Kirk sighed again, a tremendous, pathetic sigh, designed to rouse sympathy in the breasts of his hearers. It roused none, and he wandered across the room and dragged an enormous book out upon the floor. He sprawled over it in a dim corner, his eyes apparently studying the fireplace, and his fingers following across the page the raised dots which spelled his morrow's lesson. What nice hands he had, Felicia thought, watching from her seat, and how delicately yet strongly he used them! She wondered what he could do with them in later years. "They mustn't be wasted," she thought. She glanced across at Ken. He too was looking at Kirk, with an oddly sober expression, and when she caught his eye he grew somewhat red and stared out at the rain.
"Better, Mother dear?" Felicia asked, curling down on a footstool at Mrs.
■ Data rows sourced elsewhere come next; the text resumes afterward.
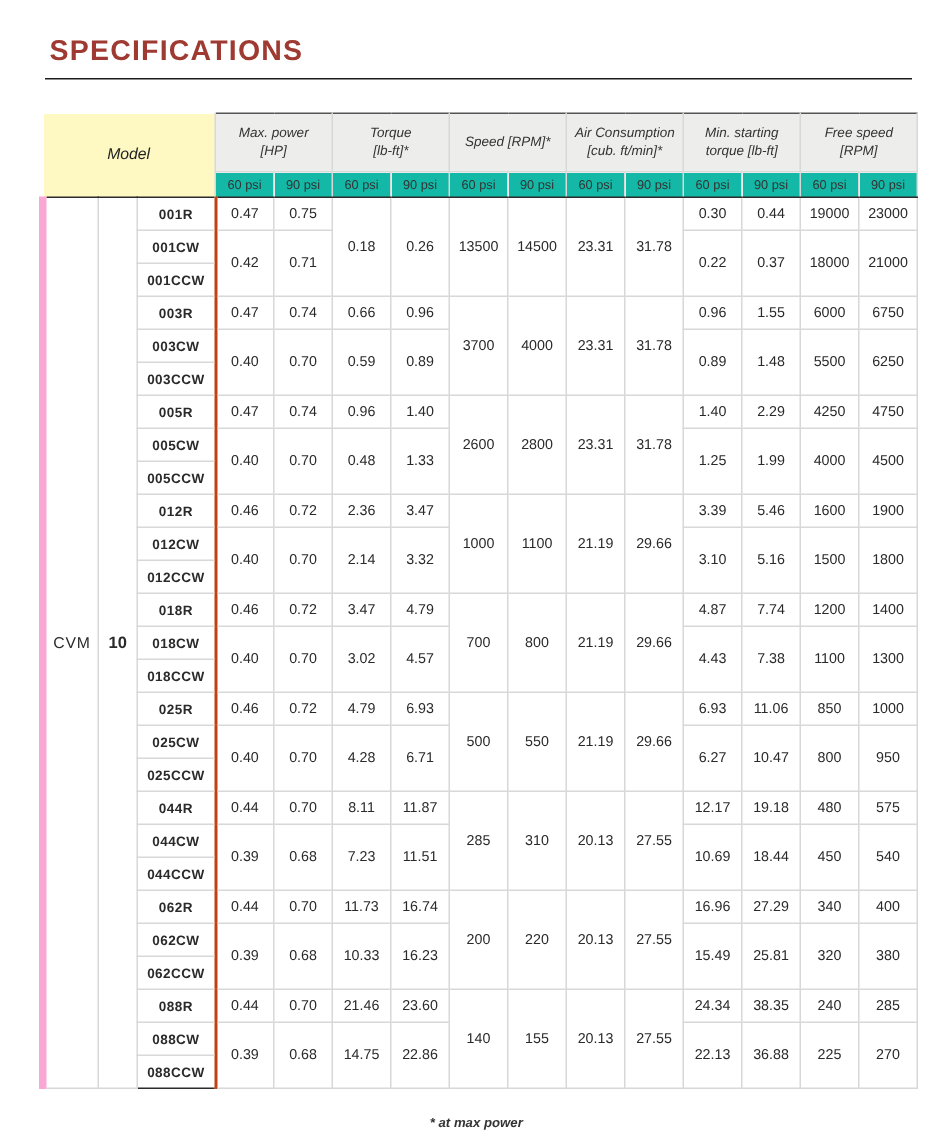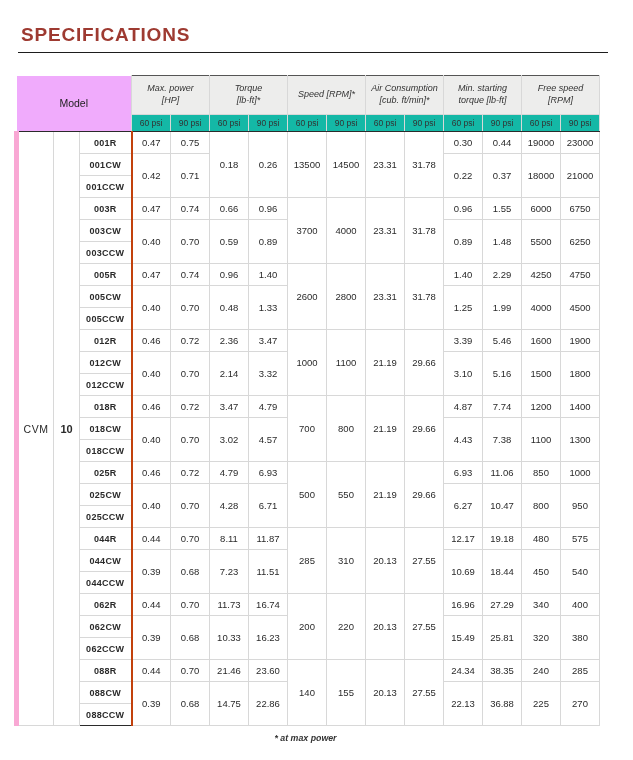--- a/index.html
+++ b/index.html
@@ -2,21 +2,21 @@
 <html><head>
 <meta charset="utf-8">
 <style>
   html,body{margin:0;padding:0;background:#ffffff;}
   body{
     width:633px;height:760px;
     font-family:"Liberation Sans", sans-serif;
     color:#2a2a2a;
     position:relative;
   }
-  .page{padding:24px 25px 0 14px;}
+  .page{padding:24px 25px 0 26px;}
   .page-title{
     margin:0 0 6px 7px;
     font-size:19px;
     font-weight:bold;
     letter-spacing:0.8px;
     color:#9e3a31;
   }
   .title-rule{
     border:none;
     border-top:1.5px solid #1d1d1d;
@@ -41,23 +41,24 @@
     background:#ededec;
     font-style:italic;
     font-size:9px;
     line-height:1.3;
     height:38px;
     white-space:pre-line;
     border-top:1px solid #555;
     color:#333;
   }
   thead th.model-h{
-    background:#f0abfc;
+    background:#fef9c3;
     border-top:none;
     border-left:none;
+    font-style:italic;
     font-size:10.5px;
     color:#222;
     border-bottom:1.5px solid #2b2b2b;
   }
   thead tr.psi-row th{
     background:#14b8a6;
     font-size:8.5px;
     height:16px;
     color:#333;
     border-bottom:1.5px solid #2b2b2b;
@@ -82,21 +83,21 @@
   }
   tbody tr.group-start td{border-top:1px solid #cfcfcf;}
   tbody tr:last-child td{border-bottom:1.5px solid #2b2b2b;text-align:center;}
   .footnote{
     width:583px;
     text-align:center;
     font-size:8.8px;
     font-style:italic;
     font-weight:bold;
     color:#333;
-    margin-top:7px;
+    margin-top:17px;
   }
 </style>
 </head>
 <body>
 
 <div class="page">
   <h1 class="page-title">SPECIFICATIONS</h1>
   <hr class="title-rule">
 
   <table class="spec">

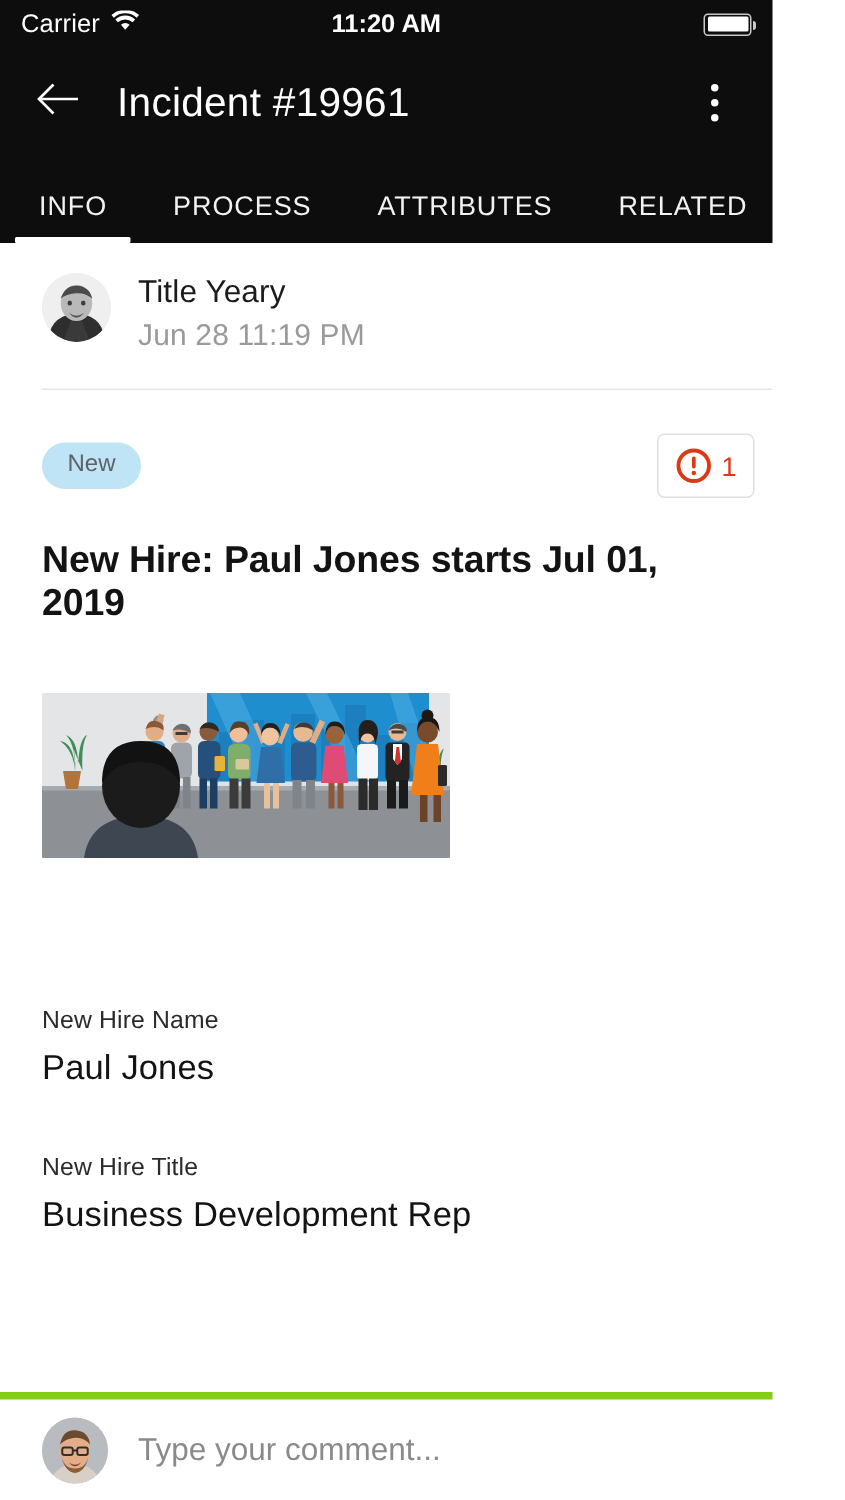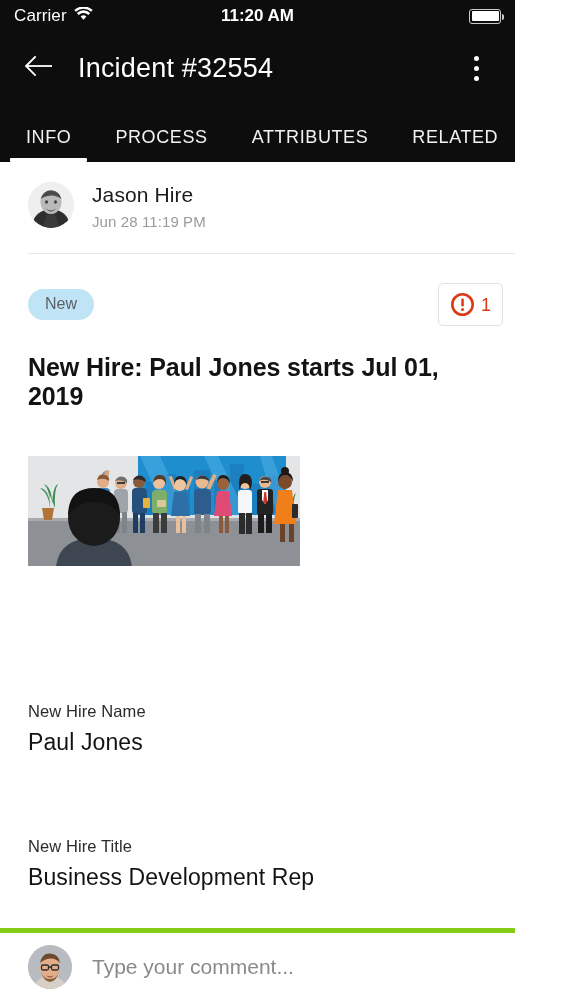--- a/index.html
+++ b/index.html
@@ -115,21 +115,21 @@
     align-items: flex-start;
     padding: 20px 28px 0 28px;
   }
   .avatar {
     width: 46px; height: 46px; border-radius: 50%;
     flex: 0 0 auto; overflow: hidden; position: relative;
     background: #e9e9e9;
   }
   .author-meta { margin-left: 18px; padding-top: 1px; }
   .author-name { font-size: 21px; color: #1b1b1b; letter-spacing: .1px; }
-  .author-time { font-size: 15px; color: #9a9a9a; margin-top: 6px; letter-spacing: .1px; }
+  .author-time { font-size: 20px; color: #9a9a9a; margin-top: 6px; letter-spacing: .1px; }
 
   .divider {
     height: 1px; background: #e6e6e6;
     margin: 23px 0 0 28px;
   }
 
   .state-row {
     display: flex; align-items: center;
     padding: 29px 12px 0 28px;
   }
@@ -165,21 +165,21 @@
     margin: 45px 0 0 28px;
     width: 272px; height: 110px;
     overflow: hidden;
     border-radius: 1px;
   }
   .hero svg { display: block; width: 272px; height: 110px; }
 
   .field { padding: 0 28px; }
   .field.first { padding-top: 99px; }
   .field.second { padding-top: 44px; }
-  .field-label { font-size: 16.5px; color: #2b2b2b; letter-spacing: .1px; margin-top: 37px; }
+  .field-label { font-size: 16.5px; color: #2b2b2b; letter-spacing: .1px; }
   .field-value { font-size: 23px; color: #131313; margin-top: 8px; letter-spacing: .1px; }
 
   
   .commentbar {
     flex: 0 0 auto;
     height: 72px;
     border-top: 5px solid #84cc16;
     display: flex;
     align-items: center;
     padding: 0 28px;
@@ -226,21 +226,21 @@
 
   <div class="appbar">
     <div class="back-btn">
       <span>
         <svg width="30" height="22" viewBox="0 0 30 22" fill="none">
           <path d="M2 11 H28" stroke="#ffffff" stroke-width="1.8"></path>
           <path d="M11 2 L2 11 L11 20" stroke="#ffffff" stroke-width="1.8" fill="none" stroke-linecap="square"></path>
         </svg>
       </span>
     </div>
-    <div class="title">Incident #32554</div>
+    <div class="title">Incident #19961</div>
     <div class="kebab">
       <span></span>
       <span></span>
       <span></span>
     </div>
   </div>
 
   <div class="tabs">
     <div class="tab active">
       <span>INFO</span>
@@ -276,21 +276,21 @@
             <path d="M14 46 L20 30 L26 30 L32 46 Z" fill="#3a3a3a"></path>
             <ellipse cx="23" cy="20" rx="10.5" ry="12" fill="#b9b9b9"></ellipse>
             <path d="M12.5 17 q3-9 11-8.5 q8 .5 10 8.5 q-5-4-10.5-3.5 Q16 14 12.5 17Z" fill="#4a4a4a"></path>
             <ellipse cx="18.5" cy="20" rx="1.5" ry="1.7" fill="#3d3d3d"></ellipse>
             <ellipse cx="27.5" cy="20" rx="1.5" ry="1.7" fill="#3d3d3d"></ellipse>
             <path d="M18 26.5 q5 4 10 0 q-5 6.5-10 0Z" fill="#545454"></path>
           </g>
         </svg>
       </div>
       <div class="author-meta">
-        <div class="author-name">Jason Hire</div>
+        <div class="author-name">Title Yeary</div>
         <div class="author-time">Jun 28 11:19 PM</div>
       </div>
     </div>
 
     <div class="divider"></div>
 
     <div class="state-row">
       <div class="state-pill">New</div>
       <div class="priority">
         <span class="pri-icon">

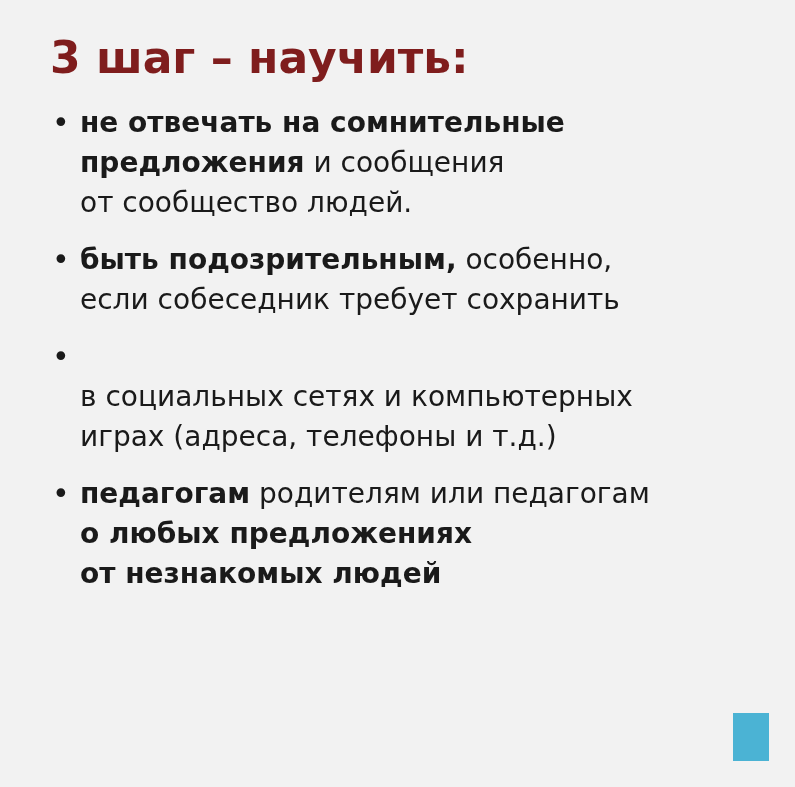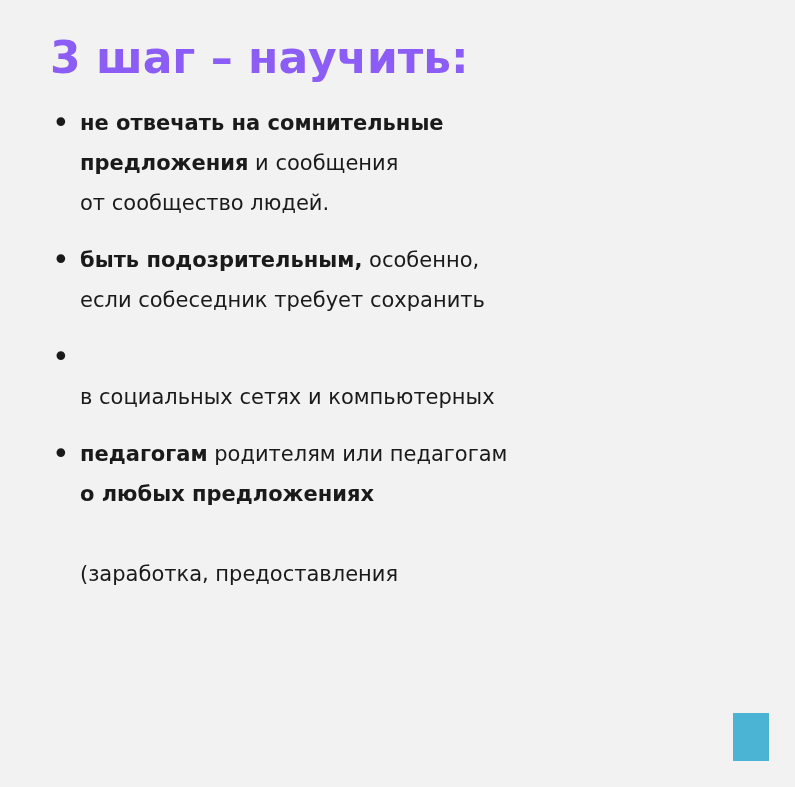--- a/index.html
+++ b/index.html
@@ -18,21 +18,21 @@
     position: absolute;
     inset: 0;
     background: #f2f2f2;
   }
   .title {
     position: absolute;
     left: 50px;
     top: 34px;
     font-size: 44px;
     font-weight: bold;
-    color: #8b5cf6;
+    color: #7f1d1d;
     letter-spacing: 0px;
     line-height: 1.1;
   }
   .bullets {
     position: absolute;
     left: 52px;
     top: 103px;
     width: 716px;
     color: #1a1a1a;
   }
@@ -44,21 +44,21 @@
   .bullet-dot {
     flex: 0 0 auto;
     width: 28px;
     font-size: 30px;
     line-height: 40px;
     color: #1a1a1a;
     font-family: "DejaVu Sans", sans-serif;
   }
   .bullet-text {
     flex: 1 1 auto;
-    font-size: 21px;
+    font-size: 28px;
     line-height: 40px;
   }
   .bullet-text b {
     font-weight: bold;
   }
   .accent-square {
     position: absolute;
     right: 26px;
     bottom: 26px;
     width: 36px;
@@ -91,31 +91,31 @@
         <b></b><span>если собеседник требует сохранить</span><br>
         <b></b>
       </div>
     </div>
 
     <div class="bullet">
       <div class="bullet-dot">•</div>
       <div class="bullet-text">
         <span></span><br>
         <b></b><span>в социальных сетях и компьютерных</span><br>
-        <b></b>
+        <b></b><span>играх (адреса, телефоны и т.д.)</span>
       </div>
     </div>
 
     <div class="bullet">
       <div class="bullet-dot">•</div>
       <div class="bullet-text">
         <b>педагогам</b><span> родителям или педагогам</span><br>
         <b>о любых предложениях</b><span></span><br>
-        <span></span><br>
-        <b></b><span>(заработка, предоставления</span><br>
+        <b>от незнакомых людей</b><span></span><br>
+        <b></b><br>
         <b></b>
       </div>
     </div>
 
   </div>
 
   <div class="accent-square"></div>
 
 </div>
 

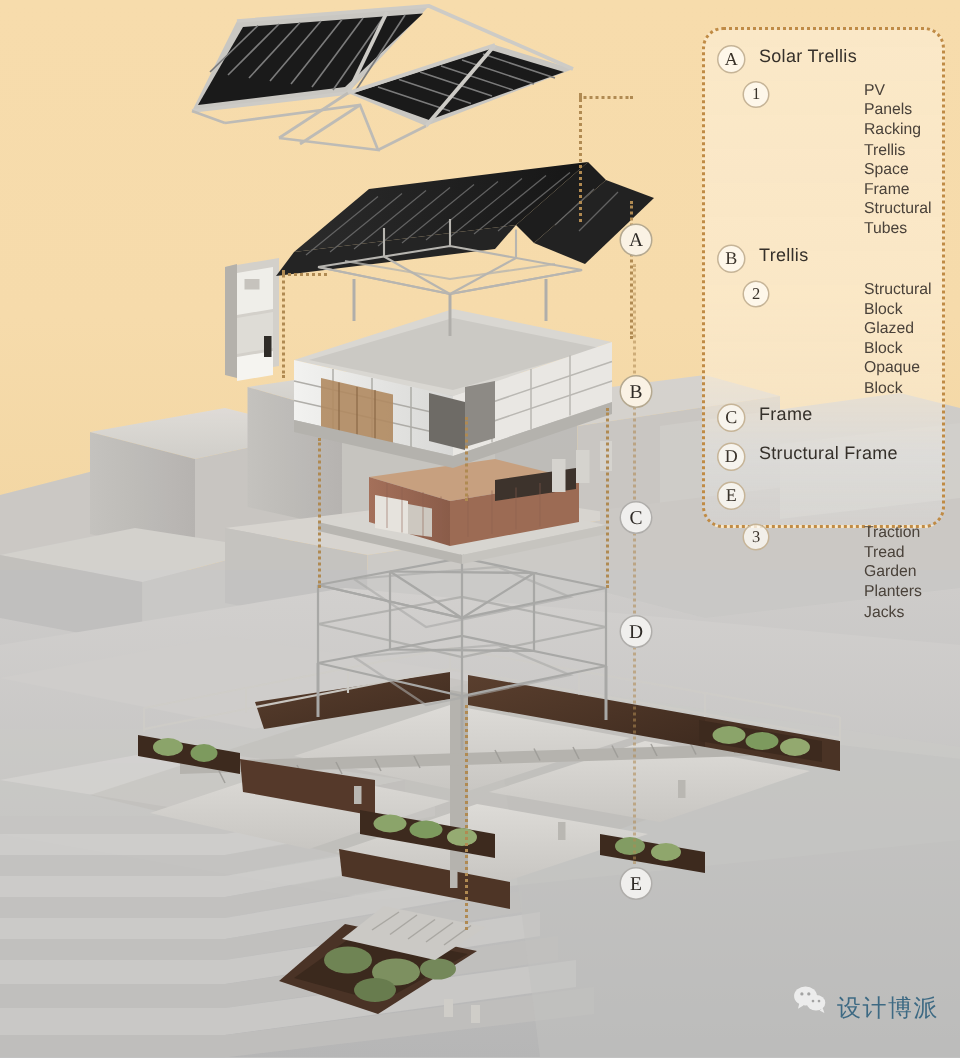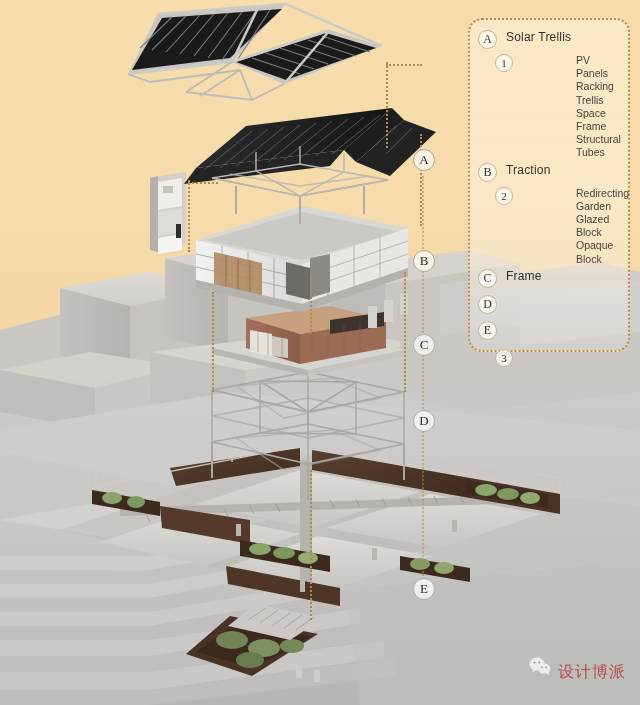--- a/index.html
+++ b/index.html
@@ -63,21 +63,21 @@
   .lsub { margin-left:17px; }
   .lsub div { font-size:10.5px; line-height:13.2px; color:#4a423a;padding-left:46px; }
   .indent { margin-left:17px; }
 
   
   #watermark {
     position:absolute; right:14px; bottom:22px;
     display:flex; align-items:center; gap:7px;
     opacity:.72;
   }
-  .wm-text { font-size:16px; color:#b91c1c; letter-spacing:1px;
+  .wm-text { font-size:16px; color:#0c4a6e; letter-spacing:1px;
              font-family:Liberation Serif, serif;margin-top:12px; }
 </style>
 </head>
 <body>
 
 <div id="stage">
 
   <div class="sky"></div>
   <div class="ground"></div>
 
@@ -474,47 +474,53 @@
       <div class="lsub">
         <div>PV Panels</div>
         <div>Racking Trellis</div>
         <div>Space Frame</div>
         <div>Structural Tubes</div>
       </div>
     </div>
 
     <div class="lrow major" style="margin-top:2px;">
       <div class="lbadge">B</div>
-      <div class="ltitle">Traction</div>
+      <div class="ltitle">Trellis</div>
     </div>
 
     <div class="lrow" style="margin-top:5px;">
       <div class="lbadge num indent">2</div>
       <div class="lsub">
-        <div>Redirecting Garden</div>
+        <div>Structural Block</div>
         <div>Glazed Block</div>
         <div>Opaque Block</div>
       </div>
     </div>
 
     <div class="lrow major" style="margin-top:3px;">
       <div class="lbadge">C</div>
       <div class="ltitle">Frame</div>
     </div>
 
     <div class="lrow major" style="margin-top:7px;">
       <div class="lbadge">D</div>
+      <div class="ltitle">Structural Frame</div>
     </div>
 
     <div class="lrow major" style="margin-top:7px;">
       <div class="lbadge">E</div>
     </div>
 
     <div class="lrow" style="margin-top:9px;">
       <div class="lbadge num indent">3</div>
+      <div class="lsub">
+        <div>Traction Tread</div>
+        <div>Garden Planters</div>
+        <div>Jacks</div>
+      </div>
     </div>
 
   </div>
 
   <div id="watermark">
     <svg width="22" height="19" viewBox="0 0 22 19">
       <ellipse cx="8" cy="7" rx="7.6" ry="6.4" fill="#ffffff"></ellipse>
       <polygon points="4,11.5 3,15.5 6.6,13.4" fill="#ffffff"></polygon>
       <circle cx="5.6" cy="5.6" r="1.1" fill="#9a9a9a"></circle>
       <circle cx="10.2" cy="5.6" r="1.1" fill="#9a9a9a"></circle>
Sturgis's feet.
"Rather, thank you," said her mother, and fell silent, patting the arm of the chair as though she were considering whether or not to say something more. She said nothing, however, and they sat quietly in the falling dusk, Felicia stroking her mother's white hand, and Ken humming softly to himself at the window. Kirk and his book were almost lost in the corner--just a pale hint of the page, shadowed by the hand which moved hesitantly across it. The hand paused, finally, and Kirk demanded, "What's 'u-g-h' spell?"
"It spells 'Ugh'!" Ken grunted. "What on earth are you reading? Is that what Miss Bolton gives you!"
"It's not my lesson," Kirk said; "it's much further along. But I can read it."
"You'll get a wigging. You'd better stick to 'The cat can catch the mouse,' et cetera."
"I finished that years ago," said Kirk, loftily. "This is a different book, even. Listen to this: 'Ugh! There--sat--the dog with eyes--as--big as--as--'"
"Tea-cups," said Felicia.
"'T-e-a-c-' yes, it is tea-cups," Kirk conceded; "how did you know, Phil?--'as big as tea-cups,--staring--at--him. "You're a nice--fellow," said the soldier, and he--sat him--on--the witch's ap-ron, and took as many cop--copper shillings--as his--pockets would hold.'"
"So that's it, is it?" Ken said. "Begin at the beginning, and let's hear it all."